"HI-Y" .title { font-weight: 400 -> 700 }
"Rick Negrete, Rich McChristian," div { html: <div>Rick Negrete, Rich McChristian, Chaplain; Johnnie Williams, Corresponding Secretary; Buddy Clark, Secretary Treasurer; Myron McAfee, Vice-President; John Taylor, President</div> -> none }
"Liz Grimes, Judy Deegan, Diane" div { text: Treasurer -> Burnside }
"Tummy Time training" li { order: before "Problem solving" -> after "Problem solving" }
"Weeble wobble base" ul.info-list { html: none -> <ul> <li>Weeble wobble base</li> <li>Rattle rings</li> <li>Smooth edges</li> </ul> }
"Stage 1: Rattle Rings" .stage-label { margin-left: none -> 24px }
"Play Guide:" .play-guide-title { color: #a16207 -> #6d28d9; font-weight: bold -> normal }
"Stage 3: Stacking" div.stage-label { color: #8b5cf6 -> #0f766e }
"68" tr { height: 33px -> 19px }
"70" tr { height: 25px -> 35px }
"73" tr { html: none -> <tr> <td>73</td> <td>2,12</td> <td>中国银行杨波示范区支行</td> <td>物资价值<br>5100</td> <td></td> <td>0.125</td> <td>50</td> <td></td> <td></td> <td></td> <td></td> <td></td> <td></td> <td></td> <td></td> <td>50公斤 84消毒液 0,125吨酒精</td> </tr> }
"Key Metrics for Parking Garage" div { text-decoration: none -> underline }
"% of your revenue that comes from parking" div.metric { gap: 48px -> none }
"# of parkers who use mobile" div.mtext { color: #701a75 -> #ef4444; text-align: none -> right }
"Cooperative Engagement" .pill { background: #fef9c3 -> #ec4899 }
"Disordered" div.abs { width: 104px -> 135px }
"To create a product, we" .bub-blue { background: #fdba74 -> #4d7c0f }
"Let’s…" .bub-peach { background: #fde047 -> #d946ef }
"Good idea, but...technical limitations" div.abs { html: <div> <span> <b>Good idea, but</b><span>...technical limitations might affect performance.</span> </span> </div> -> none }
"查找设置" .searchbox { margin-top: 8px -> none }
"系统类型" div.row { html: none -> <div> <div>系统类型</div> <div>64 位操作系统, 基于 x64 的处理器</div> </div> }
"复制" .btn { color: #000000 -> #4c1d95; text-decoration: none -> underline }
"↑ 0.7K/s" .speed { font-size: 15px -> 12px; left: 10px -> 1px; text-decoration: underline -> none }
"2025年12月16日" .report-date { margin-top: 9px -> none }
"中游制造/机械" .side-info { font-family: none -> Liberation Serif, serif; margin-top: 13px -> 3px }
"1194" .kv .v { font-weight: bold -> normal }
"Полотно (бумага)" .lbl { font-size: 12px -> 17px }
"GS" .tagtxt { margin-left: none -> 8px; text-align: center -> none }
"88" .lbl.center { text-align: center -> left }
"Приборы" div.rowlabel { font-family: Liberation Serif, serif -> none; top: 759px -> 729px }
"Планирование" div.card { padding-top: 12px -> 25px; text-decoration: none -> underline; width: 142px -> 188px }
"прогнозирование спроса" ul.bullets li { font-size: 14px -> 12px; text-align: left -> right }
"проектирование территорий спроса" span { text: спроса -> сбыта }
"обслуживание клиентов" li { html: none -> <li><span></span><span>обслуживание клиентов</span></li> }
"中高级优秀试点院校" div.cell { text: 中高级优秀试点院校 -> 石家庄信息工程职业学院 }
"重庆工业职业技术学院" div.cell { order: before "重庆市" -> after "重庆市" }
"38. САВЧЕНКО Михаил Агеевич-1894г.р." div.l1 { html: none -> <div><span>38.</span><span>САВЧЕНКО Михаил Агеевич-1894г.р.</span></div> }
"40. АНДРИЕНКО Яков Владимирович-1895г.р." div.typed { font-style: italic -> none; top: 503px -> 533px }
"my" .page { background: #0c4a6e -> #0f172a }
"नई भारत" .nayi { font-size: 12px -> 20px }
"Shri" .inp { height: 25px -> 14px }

_Exercise brief_: Make an exact copy of all the lines above.

_Solved problem_:
"HI-Y" .title { font-weight: 400 -> 700 }
"Rick Negrete, Rich McChristian," div { html: <div>Rick Negrete, Rich McChristian, Chaplain; Johnnie Williams, Corresponding Secretary; Buddy Clark, Secretary Treasurer; Myron McAfee, Vice-President; John Taylor, President</div> -> none }
"Liz Grimes, Judy Deegan, Diane" div { text: Treasurer -> Burnside }
"Tummy Time training" li { order: before "Problem solving" -> after "Problem solving" }
"Weeble wobble base" ul.info-list { html: none -> <ul> <li>Weeble wobble base</li> <li>Rattle rings</li> <li>Smooth edges</li> </ul> }
"Stage 1: Rattle Rings" .stage-label { margin-left: none -> 24px }
"Play Guide:" .play-guide-title { color: #a16207 -> #6d28d9; font-weight: bold -> normal }
"Stage 3: Stacking" div.stage-label { color: #8b5cf6 -> #0f766e }
"68" tr { height: 33px -> 19px }
"70" tr { height: 25px -> 35px }
"73" tr { html: none -> <tr> <td>73</td> <td>2,12</td> <td>中国银行杨波示范区支行</td> <td>物资价值<br>5100</td> <td></td> <td>0.125</td> <td>50</td> <td></td> <td></td> <td></td> <td></td> <td></td> <td></td> <td></td> <td></td> <td>50公斤 84消毒液 0,125吨酒精</td> </tr> }
"Key Metrics for Parking Garage" div { text-decoration: none -> underline }
"% of your revenue that comes from parking" div.metric { gap: 48px -> none }
"# of parkers who use mobile" div.mtext { color: #701a75 -> #ef4444; text-align: none -> right }
"Cooperative Engagement" .pill { background: #fef9c3 -> #ec4899 }
"Disordered" div.abs { width: 104px -> 135px }
"To create a product, we" .bub-blue { background: #fdba74 -> #4d7c0f }
"Let’s…" .bub-peach { background: #fde047 -> #d946ef }
"Good idea, but...technical limitations" div.abs { html: <div> <span> <b>Good idea, but</b><span>...technical limitations might affect performance.</span> </span> </div> -> none }
"查找设置" .searchbox { margin-top: 8px -> none }
"系统类型" div.row { html: none -> <div> <div>系统类型</div> <div>64 位操作系统, 基于 x64 的处理器</div> </div> }
"复制" .btn { color: #000000 -> #4c1d95; text-decoration: none -> underline }
"↑ 0.7K/s" .speed { font-size: 15px -> 12px; left: 10px -> 1px; text-decoration: underline -> none }
"2025年12月16日" .report-date { margin-top: 9px -> none }
"中游制造/机械" .side-info { font-family: none -> Liberation Serif, serif; margin-top: 13px -> 3px }
"1194" .kv .v { font-weight: bold -> normal }
"Полотно (бумага)" .lbl { font-size: 12px -> 17px }
"GS" .tagtxt { margin-left: none -> 8px; text-align: center -> none }
"88" .lbl.center { text-align: center -> left }
"Приборы" div.rowlabel { font-family: Liberation Serif, serif -> none; top: 759px -> 729px }
"Планирование" div.card { padding-top: 12px -> 25px; text-decoration: none -> underline; width: 142px -> 188px }
"прогнозирование спроса" ul.bullets li { font-size: 14px -> 12px; text-align: left -> right }
"проектирование территорий спроса" span { text: спроса -> сбыта }
"обслуживание клиентов" li { html: none -> <li><span></span><span>обслуживание клиентов</span></li> }
"中高级优秀试点院校" div.cell { text: 中高级优秀试点院校 -> 石家庄信息工程职业学院 }
"重庆工业职业技术学院" div.cell { order: before "重庆市" -> after "重庆市" }
"38. САВЧЕНКО Михаил Агеевич-1894г.р." div.l1 { html: none -> <div><span>38.</span><span>САВЧЕНКО Михаил Агеевич-1894г.р.</span></div> }
"40. АНДРИЕНКО Яков Владимирович-1895г.р." div.typed { font-style: italic -> none; top: 503px -> 533px }
"my" .page { background: #0c4a6e -> #0f172a }
"नई भारत" .nayi { font-size: 12px -> 20px }
"Shri" .inp { height: 25px -> 14px }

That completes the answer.